This discovery initially baffles Fuentes, who can't make sense of why doctors would be a threat to anyone. It is the mad "logic" of this kind of war which becomes one of Sayles main themes in MEN WITH GUNS. To the rebels, the educated doctors are threats because they have been trained with the financial assistance of the government; to the government, they are threats because they could actually get the Indians thinking about their plight. If the doctors aid wounded government soldiers, they are killed by the guerrillas; if they _don't_ assist the government soldiers, their lives are forfeit as well. The natives can't even tell the difference between the two battling factions. To them, they are all just "men with guns" who aribtrarily turn the world upside down because of the power they hold at their fingertips.

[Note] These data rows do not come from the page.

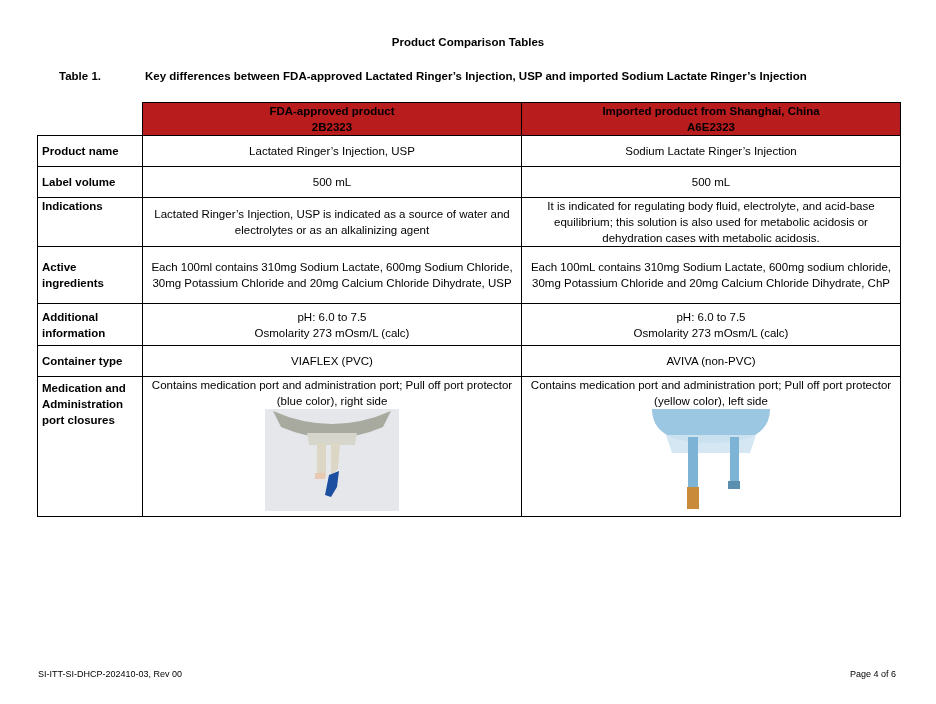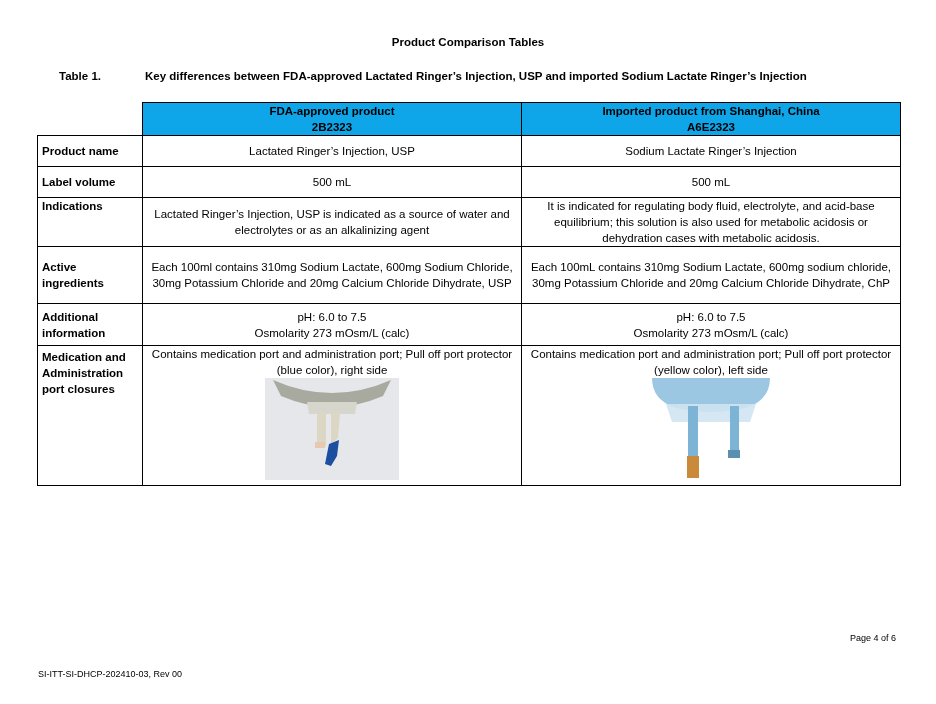--- a/index.html
+++ b/index.html
@@ -12,7 +12,7 @@
   table.cmp { position: absolute; top: 102px; left: 37px; border-collapse: collapse;
               font-size: 11.5px; table-layout: fixed; }
   table.cmp td, table.cmp th { border: 1px solid #000; padding: 0 4px; line-height: 16px; }
-  table.cmp th { background: #0ea5e9; font-weight: bold; text-align: center; height: 32px; }
+  table.cmp th { background: #b91c1c; font-weight: bold; text-align: center; height: 32px; }
   table.cmp th.blank { border-top: none; border-left: none; background: #fff; }
   td.lbl { font-weight: bold; vertical-align: middle; text-align: left; padding-left: 5px; }
   td.lbl.top { vertical-align: top; }

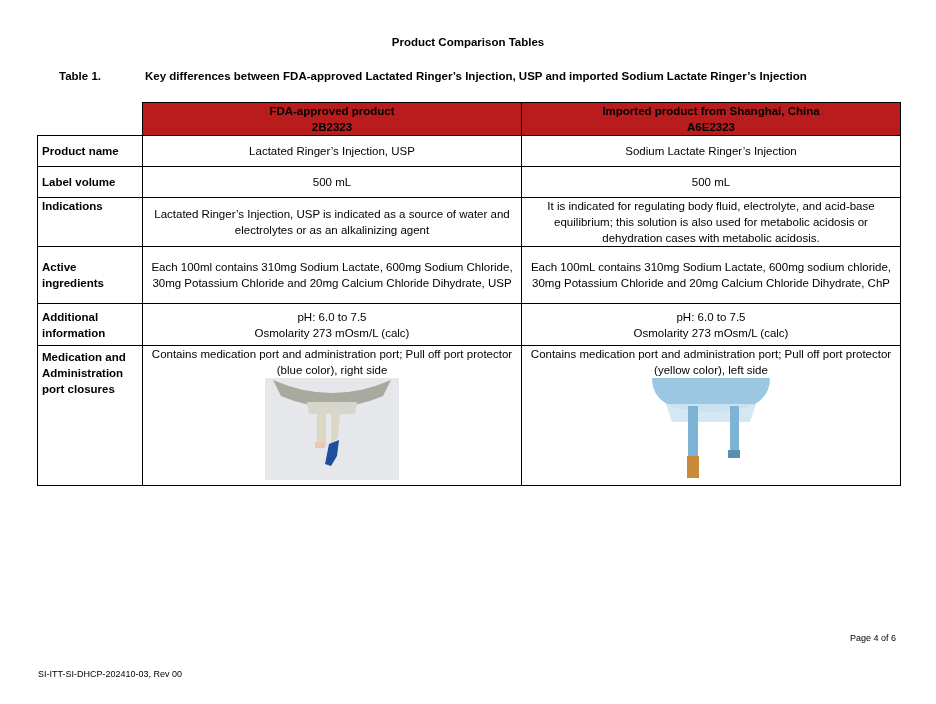--- a/index.html
+++ b/index.html
@@ -67,6 +67,11 @@
     <td class="val"><span>pH: 6.0 to 7.5</span><br><span>Osmolarity 273 mOsm/L (calc)</span></td>
     <td class="val"><span>pH: 6.0 to 7.5</span><br><span>Osmolarity 273 mOsm/L (calc)</span></td>
   </tr>
+  <tr style="height:31px">
+    <td class="lbl">Container type</td>
+    <td class="val">VIAFLEX (PVC)</td>
+    <td class="val">AVIVA (non-PVC)</td>
+  </tr>
   <tr style="height:140px">
     <td class="lbl top" style="padding-top:3px">Medication and Administration port closures</td>
     <td class="val top">

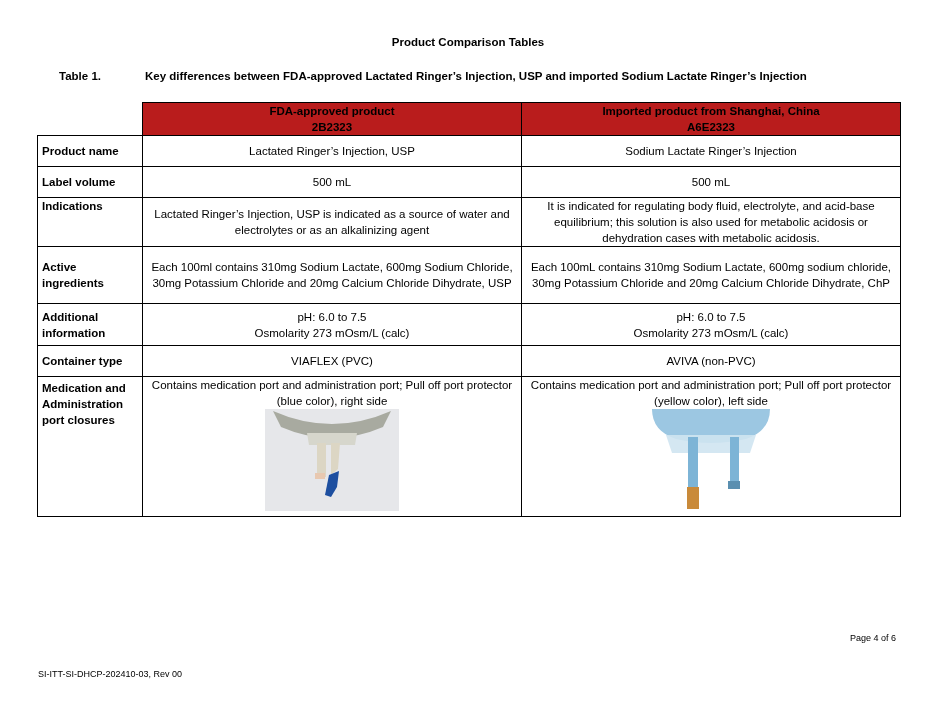--- a/index.html
+++ b/index.html
@@ -20,7 +20,7 @@
   td.val.top { vertical-align: top; margin-top: 17px; }
   .photo { display: block; margin: 0 auto; }
   .footer-left { position: absolute; top: 669px; left: 38px; font-size: 9px; }
-  .footer-right { position: absolute; top: 633px; right: 40px; font-size: 9px; padding-left: 40px; }
+  .footer-right { position: absolute; top: 669px; right: 40px; font-size: 9px; padding-left: 40px; }
 </style>
 </head>
 <body>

Fuentes' journey through the jungles becomes a road to realizing all that has been going on, all of the suffering he conveniently had never noticed. Sayles develops this notion of accepting responsibility for one's actions -- or lack of action -- as Fuentes picks up a number of passengers along his way. One is a former government soldier (Damian Alcazar) haunted by the violence to which he had been a party; another is a former priest (Damian Delgado) who loses his faith when he abandons his village to save his own life. He even takes a poke at Americans' blissful ignorance of the world in the characters of two adventurous tourists (Mandy Patinkin and Kathryn Grody), while simultaneously suggesting the Americans know a bit more about Fuentes' country than the doctor himself. With his typical novelistic style, Sayles richly develops his characters into souls seeking redemption, doing their small part to be part of the solution where they had once been part of the problem.
Like many of Sayles' films, MEN WITH GUNS stumbles only because Sayles never met a two hour plus running time he didn't like. The side plots, including the inclusion of a streetwise youngster and a traumatized woman in Fuentes' traveling party, don't bear the same kind of fruit as the intertwined stories in LONE STAR. Often, they simply feel like padding in a singularly sedate war story. Still, Sayles working at less than the height of his powers is still a more provocative story-teller -- and an ever-more-mature visual film-maker -- than the vast majority of his contemporaries. He is willing to talk to his audiences rather than shout at them, to allow his films to sneak up on you with their thoughtful confidence. In 1998, that above all else makes John Sayles a truly independent film-maker.
On the Renshaw scale of 0 to 10 gun plays: 8.